Başarı kavramının toplumda hep "akademik başarı" olarak algılandığına da dikkati çeken Şarda, bunun yıkılması gereken bir tabu olduğunu vurguladı.
Şarda, "Başarı bunlar değil. Başarı bir çocuğun kendini gerçekleştirebileceği, kendine güvenebileceği ve en önemlisi mutlu olabileceği yolu çizebilmek. Ben oğlumu liseye başlarken turizm meslek lisesine yazdırdım. İnanılmaz tepkiler aldım etraftan, buna yakınlarım da dahil. İşte 'Sen doktorsun, çocuğun aşçı mı olacak, garson mu olacak?' diye... Elbette olur, doktorun çocuğu her şey olur, mutlu olsun da... Yarkın şu anda inanılmaz özgüveni yüksek, mutlu, ne istediğini bilen, hedefleri olan bir çocuk. Artık okulu, okumayı seviyor. O yüzden herkes mühendis, avukat, doktor olmayacak. Başarı kavramını çocuklarımız için bir daha gözden geçirmeliyiz." değerlendirmesinde bulundu.

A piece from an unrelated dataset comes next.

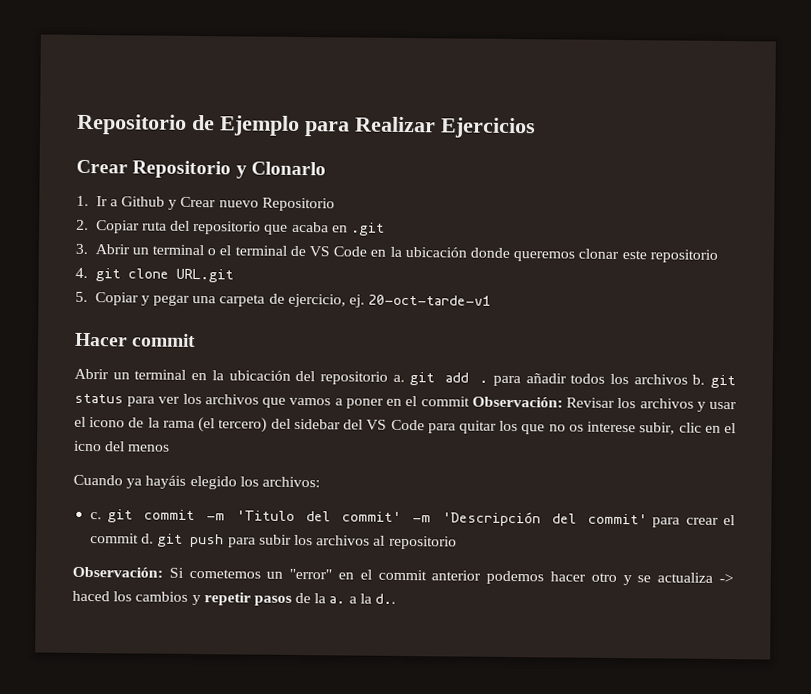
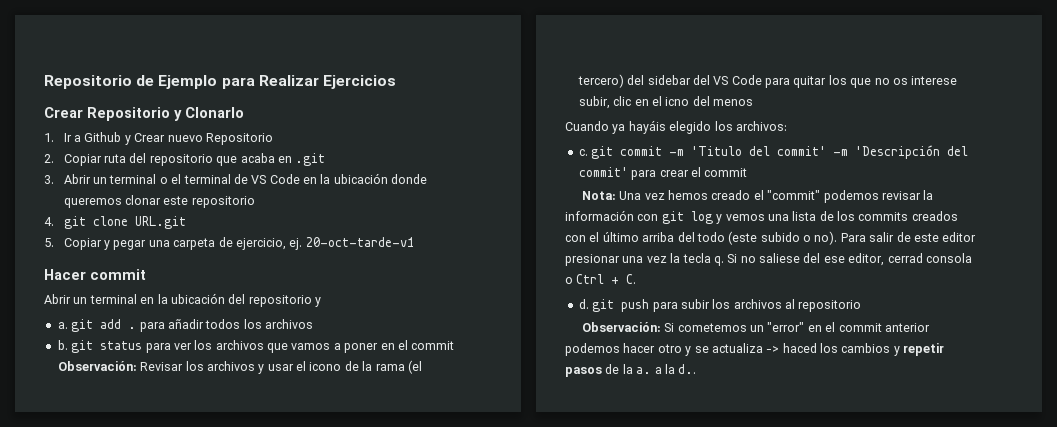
(388, 378) none -> [315,297,321,307] y //
(688, 379) none -> (313, 324) //
(140, 538) none -> [581,190,934,203] [565,210,958,224] [565,231,977,245] [565,253,972,266] [565,274,637,284] // Nota: Una vez hemos creado el "commit" podemos revisar la información con git log y vemos una lista de los commits creados con el último arriba del todo (este subido o no). Para salir de este editor presionar una vez la tecla q. Si no saliese del ese editor, cerrad consola o Ctrl + C. //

Şarda, kurduğu "Selma Disleksi Anneleri Şarda" isimli platform üzerinden de ailelere yol gösterdiğini ve hali hazırda platforma 5 bin kişinin üye olduğunu bildirdi.
"Kalıcı öğrenme yöntemlerini öğretiyoruz"
Disleksi konusunda da bilgi veren Şarda, "Özgün öğrenme güçlüğü" olarak tanımlanan bu hastalığın çocuklarda okuma, anlama güçlüğüne, anlamlı okuma yapamamaya neden olduğunu söyledi.
Şarda, disleksinin alt tiplerinde ise yazı bozukluğu, yazdıklarını okuyamama, matematiksel kavramları anlayamama gibi rahatsızlıkların saptandığı bilgisini vererek, şunları kaydetti:
"Bu sıkıntılar akademik beceriler olarak değerlendirdiğinizde okuyamayan, okuduğunu anlamayan, yazamayan ve matematik kavramlarını öğrenemeyen bir çocuğun bağıra bağıra gelen akademik başarısızlığı anlamına geliyor. Bunun haricinde çocukların yaşadığı çok farklı sorunlar da var. Sosyal becerilerde bozukluklar, soyut kavramları anlayamama, bazen denge bozuklukları da hayatlarına eşlik edebiliyor. Yani aslında çok geniş tabanlı bir sorun disleksi.
Biz burada çocukların ailelerine ya da eğitimcilere kalıcı öğrenme yöntemlerini öğretiyoruz. Onlar bizim öğrendiğimiz gibi öğrenemiyor, adı üstünde öğrenme güçlüğü. Farklı bir yolla öğretmemiz gerekiyor, işte bu farklı yolları öğretiyoruz. Kalıcı bellek nasıl oluşturulur, bunu anlatıyoruz. Çünkü en büyük sorunu geçici belleği kalıcı belleğe çevirmekte yaşıyorlar. Bunu öğrendiklerinde çok yol alıyorlar."
Şarda, bu eğitimlerin yanı sıra matematik kavramlarını öğretmeye yönelik atölye çalışmaları, oyun terapileri gibi uygulamaların da yürütüldüğünü ifade etti.